Word for word, retype the lines from the one containing "[92,374,152,390] simple. ->" to the one containing "(147, 379) none" below, keeping both end lines and dropping the pictures.

=== SOURCE DATA ===

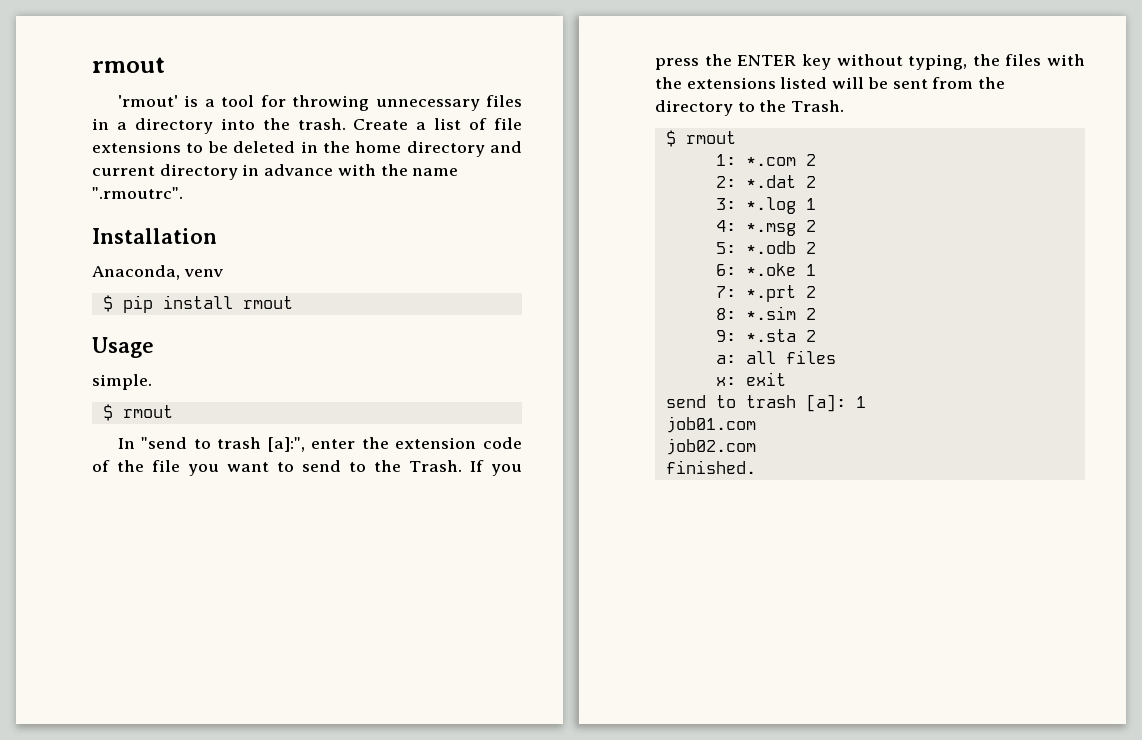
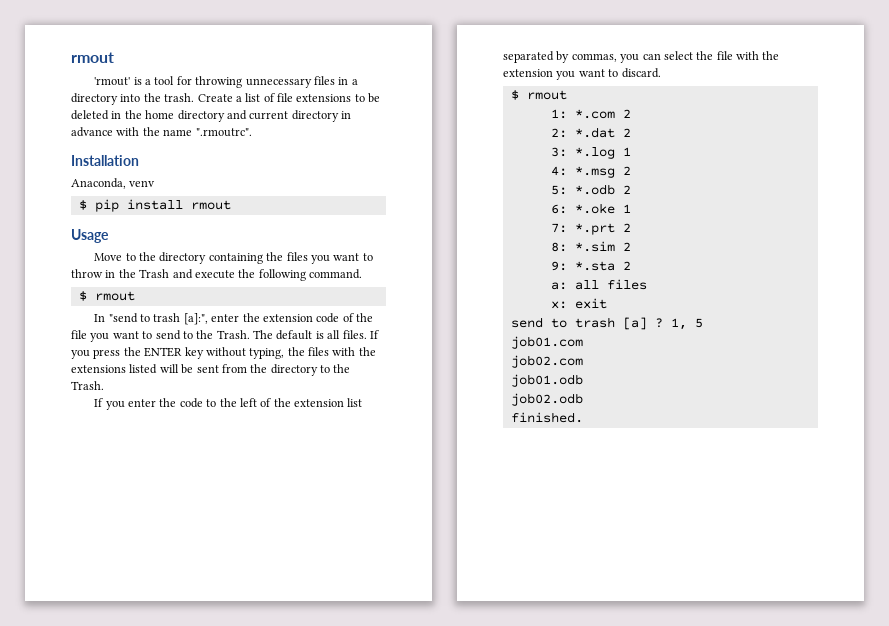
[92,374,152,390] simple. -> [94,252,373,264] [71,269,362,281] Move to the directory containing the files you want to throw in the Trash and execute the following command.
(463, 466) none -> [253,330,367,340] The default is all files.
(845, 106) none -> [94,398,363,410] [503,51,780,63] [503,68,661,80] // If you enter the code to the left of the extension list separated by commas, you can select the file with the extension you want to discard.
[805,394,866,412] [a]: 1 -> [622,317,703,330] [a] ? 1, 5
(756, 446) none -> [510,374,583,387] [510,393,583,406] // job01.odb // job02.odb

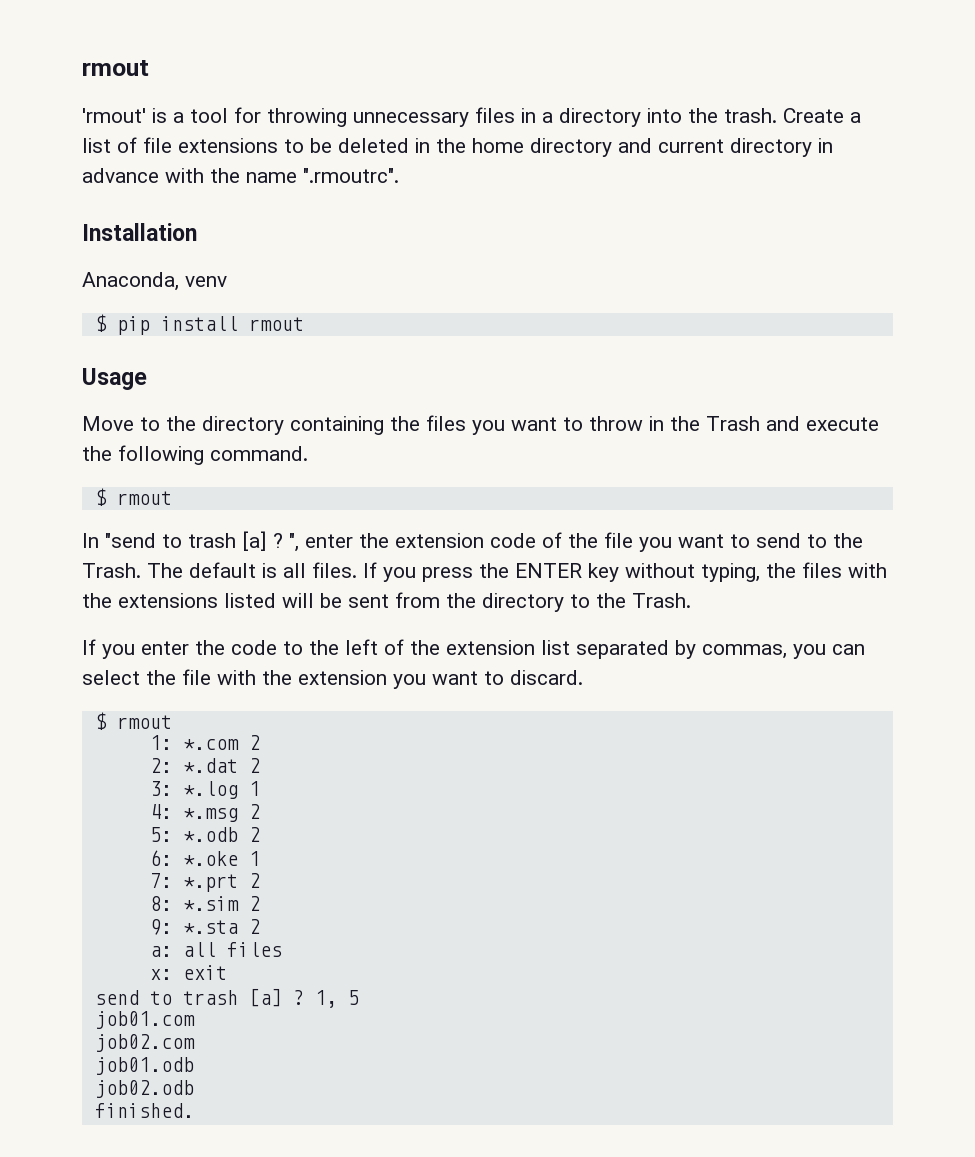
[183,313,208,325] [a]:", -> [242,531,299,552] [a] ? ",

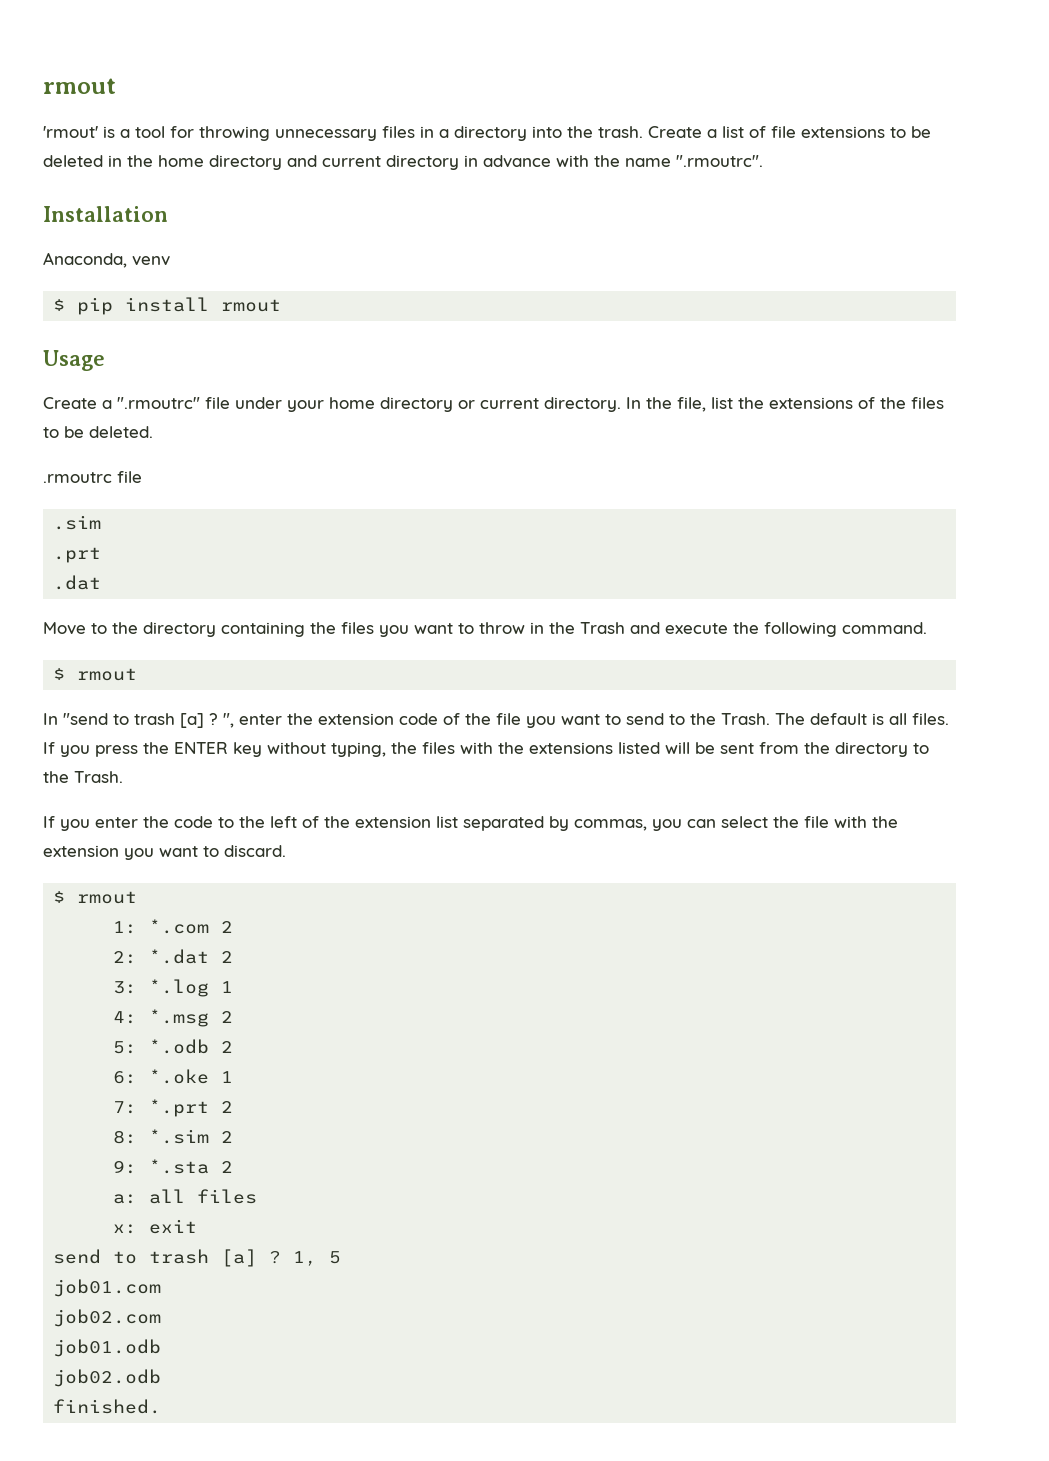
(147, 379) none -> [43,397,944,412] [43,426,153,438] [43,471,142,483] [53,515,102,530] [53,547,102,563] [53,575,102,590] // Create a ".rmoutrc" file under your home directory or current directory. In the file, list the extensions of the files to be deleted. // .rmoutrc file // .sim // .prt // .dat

===
=== SOURCE DATA ===

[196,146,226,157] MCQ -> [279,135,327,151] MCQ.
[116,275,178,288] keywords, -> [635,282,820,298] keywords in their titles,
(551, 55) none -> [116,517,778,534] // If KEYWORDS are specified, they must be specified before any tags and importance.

===
=== SOURCE DATA ===

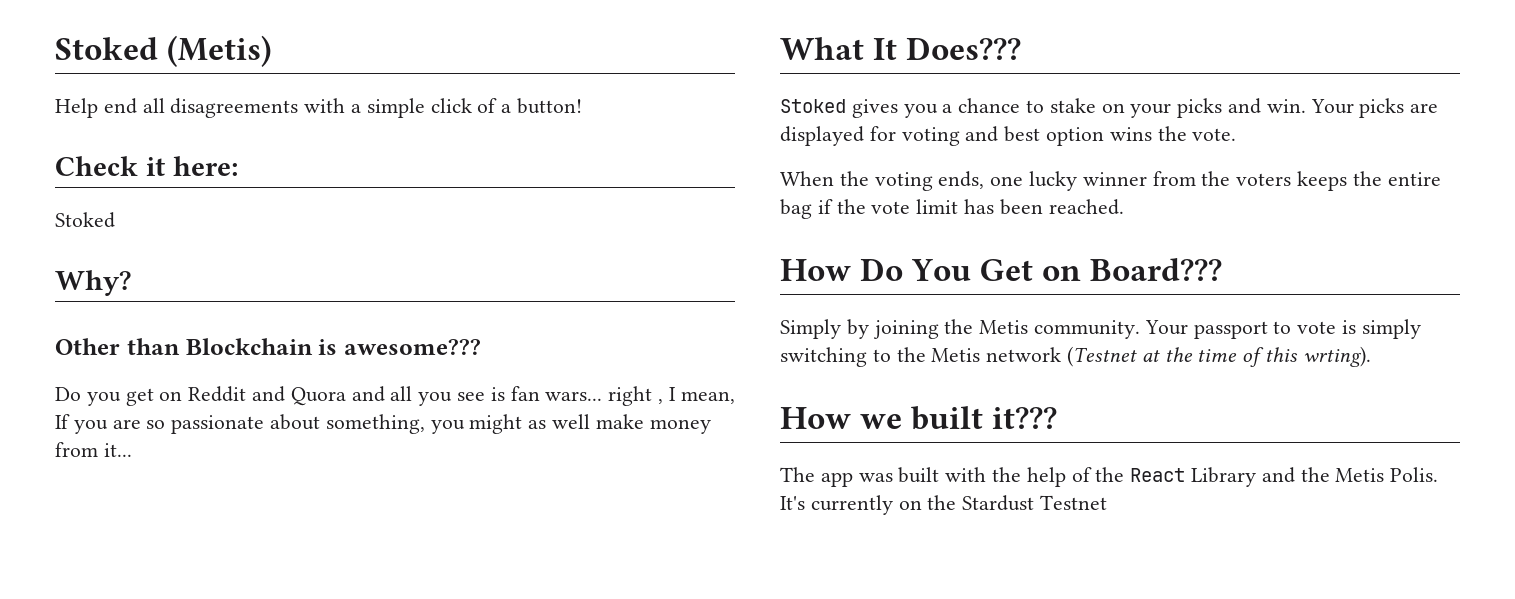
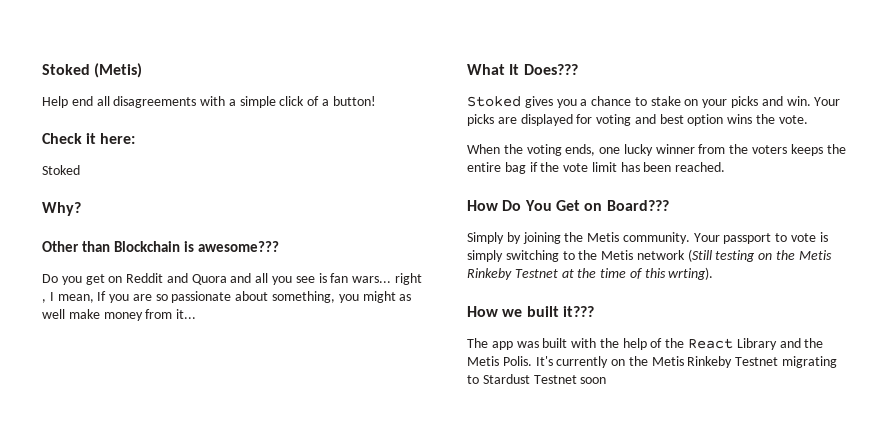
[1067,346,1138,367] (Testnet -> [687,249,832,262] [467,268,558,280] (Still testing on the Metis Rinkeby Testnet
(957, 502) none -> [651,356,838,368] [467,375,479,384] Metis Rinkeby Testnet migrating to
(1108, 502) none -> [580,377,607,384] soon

===

» RESPONSE TO THE TASK
[92,374,152,390] simple. -> [94,252,373,264] [71,269,362,281] Move to the directory containing the files you want to throw in the Trash and execute the following command.
(463, 466) none -> [253,330,367,340] The default is all files.
(845, 106) none -> [94,398,363,410] [503,51,780,63] [503,68,661,80] // If you enter the code to the left of the extension list separated by commas, you can select the file with the extension you want to discard.
[805,394,866,412] [a]: 1 -> [622,317,703,330] [a] ? 1, 5
(756, 446) none -> [510,374,583,387] [510,393,583,406] // job01.odb // job02.odb

[183,313,208,325] [a]:", -> [242,531,299,552] [a] ? ",

(147, 379) none -> [43,397,944,412] [43,426,153,438] [43,471,142,483] [53,515,102,530] [53,547,102,563] [53,575,102,590] // Create a ".rmoutrc" file under your home directory or current directory. In the file, list the extensions of the files to be deleted. // .rmoutrc file // .sim // .prt // .dat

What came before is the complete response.